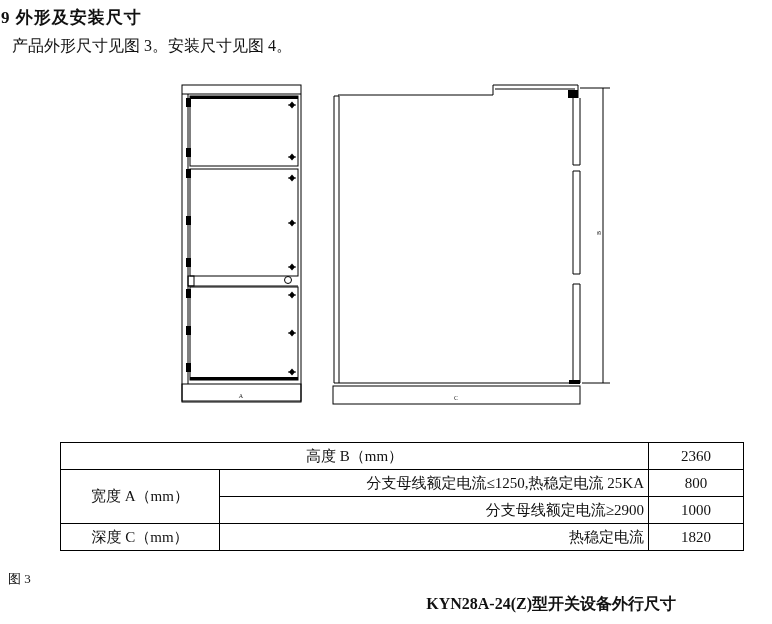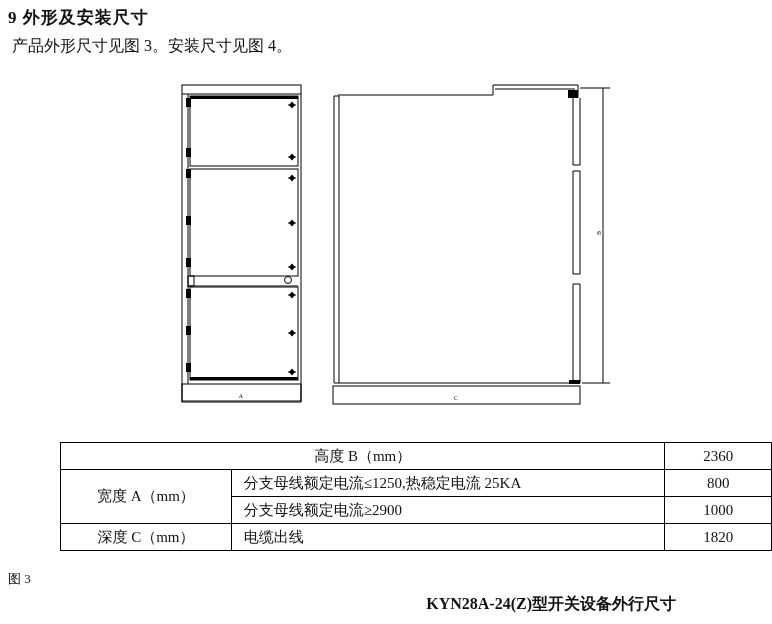--- a/index.html
+++ b/index.html
@@ -2,43 +2,43 @@
 <html><head>
 <meta charset="utf-8">
 <style>
   html,body{margin:0;padding:0;}
   body{
     width:772px;height:624px;position:relative;background:#ffffff;
     font-family:"Liberation Serif","DejaVu Serif",serif;color:#111;
     overflow:hidden;
   }
   .heading{
-    position:absolute;left:8px;top:6px;font-size:17px;font-weight:bold;
+    position:absolute;left:1px;top:6px;font-size:17px;font-weight:bold;
     letter-spacing:1px;white-space:nowrap;
   }
   .intro{
     position:absolute;left:12px;top:36px;font-size:16px;white-space:nowrap;
   }
   .drawing-svg{position:absolute;}
   .front-svg{left:168px;top:76px;}
   .side-svg{left:325px;top:70px;}
   svg .ln{stroke:#000;stroke-width:1;fill:none;}
   svg .thick{stroke:#000;stroke-width:3;fill:none;}
   svg .fillb{fill:#000;stroke:none;}
   svg text{font-family:"Liberation Serif","DejaVu Serif",serif;fill:#222;}
   .dim-table{
     position:absolute;left:60px;top:442px;border-collapse:collapse;
     font-size:15px;color:#111;table-layout:fixed;
   }
   .dim-table td{
-    border:1px solid #000;height:26px;padding:0 12px;white-space:nowrap;
+    border:1px solid #000;height:26px;padding:0 4px;white-space:nowrap;
     overflow:hidden;
   }
   .c-center{text-align:center;}
-  .c-left{text-align:left;}
+  .c-left{text-align:right;}
   .col-label{width:150px;}
   .col-cond{width:420px;}
   .col-val{width:86px;text-align:center;margin-left:38px;}
   .fig-label{
     position:absolute;left:8px;top:570px;font-size:13px;white-space:nowrap;
   }
   .fig-caption{
     position:absolute;left:0;top:594px;width:676px;text-align:right;
     font-size:16px;font-weight:bold;white-space:nowrap;
   }
@@ -184,20 +184,20 @@
     <td class="c-center col-label" rowspan="2">宽度 A（mm）</td>
     <td class="c-left col-cond">分支母线额定电流≤1250,热稳定电流 25KA</td>
     <td class="col-val">800</td>
   </tr>
   <tr>
     <td class="c-left col-cond">分支母线额定电流≥2900</td>
     <td class="col-val">1000</td>
   </tr>
   <tr>
     <td class="c-center col-label">深度 C（mm）</td>
-    <td class="c-left col-cond">电缆出线</td>
+    <td class="c-left col-cond">热稳定电流</td>
     <td class="col-val">1820</td>
   </tr>
 </tbody>
   </table>
 
 <div class="fig-label">图 3</div>
 <div class="fig-caption">KYN28A-24(Z)型开关设备外行尺寸</div>
 
 </body></html>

------------------------------

* [Work task]: Considering the records above, count the lines where the string "border" occurs and return that number alone.

* [Exercise result]: 3